=== EXERCISE DIRECTIONS ===
Word for word, the records below are to be set down again.

━━━━

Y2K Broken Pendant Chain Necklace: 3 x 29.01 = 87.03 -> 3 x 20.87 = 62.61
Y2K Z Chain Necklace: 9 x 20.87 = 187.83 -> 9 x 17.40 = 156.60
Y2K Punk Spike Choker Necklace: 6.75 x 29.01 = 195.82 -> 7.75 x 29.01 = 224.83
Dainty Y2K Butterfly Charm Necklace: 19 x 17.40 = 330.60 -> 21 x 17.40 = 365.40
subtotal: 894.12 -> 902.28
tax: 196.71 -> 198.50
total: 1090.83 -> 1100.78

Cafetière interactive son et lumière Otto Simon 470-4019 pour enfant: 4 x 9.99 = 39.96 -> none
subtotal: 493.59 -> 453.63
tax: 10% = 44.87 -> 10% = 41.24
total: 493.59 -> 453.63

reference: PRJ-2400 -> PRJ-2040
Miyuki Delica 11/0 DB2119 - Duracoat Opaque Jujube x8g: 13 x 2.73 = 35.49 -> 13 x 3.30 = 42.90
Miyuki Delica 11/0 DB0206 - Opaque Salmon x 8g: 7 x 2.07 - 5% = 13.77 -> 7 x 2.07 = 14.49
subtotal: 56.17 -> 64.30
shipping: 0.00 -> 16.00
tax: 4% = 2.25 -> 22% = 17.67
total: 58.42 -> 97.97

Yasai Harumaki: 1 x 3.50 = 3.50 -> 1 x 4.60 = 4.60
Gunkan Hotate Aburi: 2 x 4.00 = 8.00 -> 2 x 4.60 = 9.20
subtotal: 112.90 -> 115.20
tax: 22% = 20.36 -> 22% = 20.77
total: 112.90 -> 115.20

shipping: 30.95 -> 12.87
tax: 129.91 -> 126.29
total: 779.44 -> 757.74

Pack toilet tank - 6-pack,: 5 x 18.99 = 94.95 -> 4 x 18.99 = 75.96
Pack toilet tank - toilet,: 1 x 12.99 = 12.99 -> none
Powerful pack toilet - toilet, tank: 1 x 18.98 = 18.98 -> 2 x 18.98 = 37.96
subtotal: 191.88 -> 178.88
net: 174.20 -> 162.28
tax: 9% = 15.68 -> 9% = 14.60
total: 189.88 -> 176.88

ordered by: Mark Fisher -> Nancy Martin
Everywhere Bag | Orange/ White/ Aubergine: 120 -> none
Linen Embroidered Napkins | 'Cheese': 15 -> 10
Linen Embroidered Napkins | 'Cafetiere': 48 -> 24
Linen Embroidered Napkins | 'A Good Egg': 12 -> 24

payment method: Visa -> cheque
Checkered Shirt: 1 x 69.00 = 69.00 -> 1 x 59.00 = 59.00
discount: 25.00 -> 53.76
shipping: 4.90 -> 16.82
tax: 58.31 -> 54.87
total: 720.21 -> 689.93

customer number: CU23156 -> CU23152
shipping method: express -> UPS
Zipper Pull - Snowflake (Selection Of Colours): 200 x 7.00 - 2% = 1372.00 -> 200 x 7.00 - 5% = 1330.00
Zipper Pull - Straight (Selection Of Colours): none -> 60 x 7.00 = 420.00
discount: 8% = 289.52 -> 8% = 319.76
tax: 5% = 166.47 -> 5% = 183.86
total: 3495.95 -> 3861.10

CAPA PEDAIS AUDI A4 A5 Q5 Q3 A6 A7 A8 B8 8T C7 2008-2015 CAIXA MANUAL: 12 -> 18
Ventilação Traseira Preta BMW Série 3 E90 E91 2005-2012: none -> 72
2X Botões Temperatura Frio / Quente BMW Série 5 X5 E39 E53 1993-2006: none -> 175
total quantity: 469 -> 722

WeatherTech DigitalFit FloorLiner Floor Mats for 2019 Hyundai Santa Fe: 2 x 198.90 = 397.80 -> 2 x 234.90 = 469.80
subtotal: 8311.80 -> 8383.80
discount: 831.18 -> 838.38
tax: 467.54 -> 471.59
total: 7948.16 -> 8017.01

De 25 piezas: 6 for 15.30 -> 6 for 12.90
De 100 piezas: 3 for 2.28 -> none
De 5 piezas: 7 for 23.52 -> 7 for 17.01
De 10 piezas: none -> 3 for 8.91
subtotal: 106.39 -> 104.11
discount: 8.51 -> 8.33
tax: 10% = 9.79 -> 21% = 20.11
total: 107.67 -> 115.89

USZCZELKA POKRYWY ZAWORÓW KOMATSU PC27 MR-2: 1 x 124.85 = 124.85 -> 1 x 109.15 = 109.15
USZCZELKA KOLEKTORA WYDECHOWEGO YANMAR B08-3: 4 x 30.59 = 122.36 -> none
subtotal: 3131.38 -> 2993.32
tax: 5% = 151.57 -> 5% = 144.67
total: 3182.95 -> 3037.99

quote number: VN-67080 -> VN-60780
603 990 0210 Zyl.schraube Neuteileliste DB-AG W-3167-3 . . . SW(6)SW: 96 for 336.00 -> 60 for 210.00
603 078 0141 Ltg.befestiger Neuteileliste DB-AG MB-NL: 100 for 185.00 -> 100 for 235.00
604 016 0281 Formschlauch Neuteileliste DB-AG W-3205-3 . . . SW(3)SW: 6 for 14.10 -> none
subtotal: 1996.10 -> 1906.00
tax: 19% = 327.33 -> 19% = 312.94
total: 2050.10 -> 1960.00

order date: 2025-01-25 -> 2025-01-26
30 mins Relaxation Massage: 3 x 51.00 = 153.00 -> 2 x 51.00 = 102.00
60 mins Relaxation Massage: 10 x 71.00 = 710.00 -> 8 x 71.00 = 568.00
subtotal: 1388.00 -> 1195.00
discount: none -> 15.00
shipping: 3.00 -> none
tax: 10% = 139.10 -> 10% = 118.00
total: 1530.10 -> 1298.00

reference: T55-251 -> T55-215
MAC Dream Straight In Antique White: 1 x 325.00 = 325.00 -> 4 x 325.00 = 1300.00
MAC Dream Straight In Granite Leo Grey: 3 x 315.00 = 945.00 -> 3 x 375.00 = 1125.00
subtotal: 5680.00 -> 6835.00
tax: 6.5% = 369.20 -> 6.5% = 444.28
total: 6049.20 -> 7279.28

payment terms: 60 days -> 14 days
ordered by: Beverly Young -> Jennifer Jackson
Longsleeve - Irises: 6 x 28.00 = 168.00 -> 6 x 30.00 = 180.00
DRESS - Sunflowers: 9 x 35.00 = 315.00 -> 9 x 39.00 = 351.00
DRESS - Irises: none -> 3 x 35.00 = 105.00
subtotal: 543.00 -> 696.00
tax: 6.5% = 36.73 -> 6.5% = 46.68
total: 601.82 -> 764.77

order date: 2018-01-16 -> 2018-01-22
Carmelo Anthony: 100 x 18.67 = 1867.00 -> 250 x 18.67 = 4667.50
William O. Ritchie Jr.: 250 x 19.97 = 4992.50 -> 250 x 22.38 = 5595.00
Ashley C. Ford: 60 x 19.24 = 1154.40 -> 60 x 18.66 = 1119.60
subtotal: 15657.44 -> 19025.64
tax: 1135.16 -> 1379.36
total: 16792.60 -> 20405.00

━━━━

=== REPLY TO THE EXERCISE ===
Y2K Broken Pendant Chain Necklace: 3 x 29.01 = 87.03 -> 3 x 20.87 = 62.61
Y2K Z Chain Necklace: 9 x 20.87 = 187.83 -> 9 x 17.40 = 156.60
Y2K Punk Spike Choker Necklace: 6.75 x 29.01 = 195.82 -> 7.75 x 29.01 = 224.83
Dainty Y2K Butterfly Charm Necklace: 19 x 17.40 = 330.60 -> 21 x 17.40 = 365.40
subtotal: 894.12 -> 902.28
tax: 196.71 -> 198.50
total: 1090.83 -> 1100.78

Cafetière interactive son et lumière Otto Simon 470-4019 pour enfant: 4 x 9.99 = 39.96 -> none
subtotal: 493.59 -> 453.63
tax: 10% = 44.87 -> 10% = 41.24
total: 493.59 -> 453.63

reference: PRJ-2400 -> PRJ-2040
Miyuki Delica 11/0 DB2119 - Duracoat Opaque Jujube x8g: 13 x 2.73 = 35.49 -> 13 x 3.30 = 42.90
Miyuki Delica 11/0 DB0206 - Opaque Salmon x 8g: 7 x 2.07 - 5% = 13.77 -> 7 x 2.07 = 14.49
subtotal: 56.17 -> 64.30
shipping: 0.00 -> 16.00
tax: 4% = 2.25 -> 22% = 17.67
total: 58.42 -> 97.97

Yasai Harumaki: 1 x 3.50 = 3.50 -> 1 x 4.60 = 4.60
Gunkan Hotate Aburi: 2 x 4.00 = 8.00 -> 2 x 4.60 = 9.20
subtotal: 112.90 -> 115.20
tax: 22% = 20.36 -> 22% = 20.77
total: 112.90 -> 115.20

shipping: 30.95 -> 12.87
tax: 129.91 -> 126.29
total: 779.44 -> 757.74

Pack toilet tank - 6-pack,: 5 x 18.99 = 94.95 -> 4 x 18.99 = 75.96
Pack toilet tank - toilet,: 1 x 12.99 = 12.99 -> none
Powerful pack toilet - toilet, tank: 1 x 18.98 = 18.98 -> 2 x 18.98 = 37.96
subtotal: 191.88 -> 178.88
net: 174.20 -> 162.28
tax: 9% = 15.68 -> 9% = 14.60
total: 189.88 -> 176.88

ordered by: Mark Fisher -> Nancy Martin
Everywhere Bag | Orange/ White/ Aubergine: 120 -> none
Linen Embroidered Napkins | 'Cheese': 15 -> 10
Linen Embroidered Napkins | 'Cafetiere': 48 -> 24
Linen Embroidered Napkins | 'A Good Egg': 12 -> 24

payment method: Visa -> cheque
Checkered Shirt: 1 x 69.00 = 69.00 -> 1 x 59.00 = 59.00
discount: 25.00 -> 53.76
shipping: 4.90 -> 16.82
tax: 58.31 -> 54.87
total: 720.21 -> 689.93

customer number: CU23156 -> CU23152
shipping method: express -> UPS
Zipper Pull - Snowflake (Selection Of Colours): 200 x 7.00 - 2% = 1372.00 -> 200 x 7.00 - 5% = 1330.00
Zipper Pull - Straight (Selection Of Colours): none -> 60 x 7.00 = 420.00
discount: 8% = 289.52 -> 8% = 319.76
tax: 5% = 166.47 -> 5% = 183.86
total: 3495.95 -> 3861.10

CAPA PEDAIS AUDI A4 A5 Q5 Q3 A6 A7 A8 B8 8T C7 2008-2015 CAIXA MANUAL: 12 -> 18
Ventilação Traseira Preta BMW Série 3 E90 E91 2005-2012: none -> 72
2X Botões Temperatura Frio / Quente BMW Série 5 X5 E39 E53 1993-2006: none -> 175
total quantity: 469 -> 722

WeatherTech DigitalFit FloorLiner Floor Mats for 2019 Hyundai Santa Fe: 2 x 198.90 = 397.80 -> 2 x 234.90 = 469.80
subtotal: 8311.80 -> 8383.80
discount: 831.18 -> 838.38
tax: 467.54 -> 471.59
total: 7948.16 -> 8017.01

De 25 piezas: 6 for 15.30 -> 6 for 12.90
De 100 piezas: 3 for 2.28 -> none
De 5 piezas: 7 for 23.52 -> 7 for 17.01
De 10 piezas: none -> 3 for 8.91
subtotal: 106.39 -> 104.11
discount: 8.51 -> 8.33
tax: 10% = 9.79 -> 21% = 20.11
total: 107.67 -> 115.89

USZCZELKA POKRYWY ZAWORÓW KOMATSU PC27 MR-2: 1 x 124.85 = 124.85 -> 1 x 109.15 = 109.15
USZCZELKA KOLEKTORA WYDECHOWEGO YANMAR B08-3: 4 x 30.59 = 122.36 -> none
subtotal: 3131.38 -> 2993.32
tax: 5% = 151.57 -> 5% = 144.67
total: 3182.95 -> 3037.99

quote number: VN-67080 -> VN-60780
603 990 0210 Zyl.schraube Neuteileliste DB-AG W-3167-3 . . . SW(6)SW: 96 for 336.00 -> 60 for 210.00
603 078 0141 Ltg.befestiger Neuteileliste DB-AG MB-NL: 100 for 185.00 -> 100 for 235.00
604 016 0281 Formschlauch Neuteileliste DB-AG W-3205-3 . . . SW(3)SW: 6 for 14.10 -> none
subtotal: 1996.10 -> 1906.00
tax: 19% = 327.33 -> 19% = 312.94
total: 2050.10 -> 1960.00

order date: 2025-01-25 -> 2025-01-26
30 mins Relaxation Massage: 3 x 51.00 = 153.00 -> 2 x 51.00 = 102.00
60 mins Relaxation Massage: 10 x 71.00 = 710.00 -> 8 x 71.00 = 568.00
subtotal: 1388.00 -> 1195.00
discount: none -> 15.00
shipping: 3.00 -> none
tax: 10% = 139.10 -> 10% = 118.00
total: 1530.10 -> 1298.00

reference: T55-251 -> T55-215
MAC Dream Straight In Antique White: 1 x 325.00 = 325.00 -> 4 x 325.00 = 1300.00
MAC Dream Straight In Granite Leo Grey: 3 x 315.00 = 945.00 -> 3 x 375.00 = 1125.00
subtotal: 5680.00 -> 6835.00
tax: 6.5% = 369.20 -> 6.5% = 444.28
total: 6049.20 -> 7279.28

payment terms: 60 days -> 14 days
ordered by: Beverly Young -> Jennifer Jackson
Longsleeve - Irises: 6 x 28.00 = 168.00 -> 6 x 30.00 = 180.00
DRESS - Sunflowers: 9 x 35.00 = 315.00 -> 9 x 39.00 = 351.00
DRESS - Irises: none -> 3 x 35.00 = 105.00
subtotal: 543.00 -> 696.00
tax: 6.5% = 36.73 -> 6.5% = 46.68
total: 601.82 -> 764.77

order date: 2018-01-16 -> 2018-01-22
Carmelo Anthony: 100 x 18.67 = 1867.00 -> 250 x 18.67 = 4667.50
William O. Ritchie Jr.: 250 x 19.97 = 4992.50 -> 250 x 22.38 = 5595.00
Ashley C. Ford: 60 x 19.24 = 1154.40 -> 60 x 18.66 = 1119.60
subtotal: 15657.44 -> 19025.64
tax: 1135.16 -> 1379.36
total: 16792.60 -> 20405.00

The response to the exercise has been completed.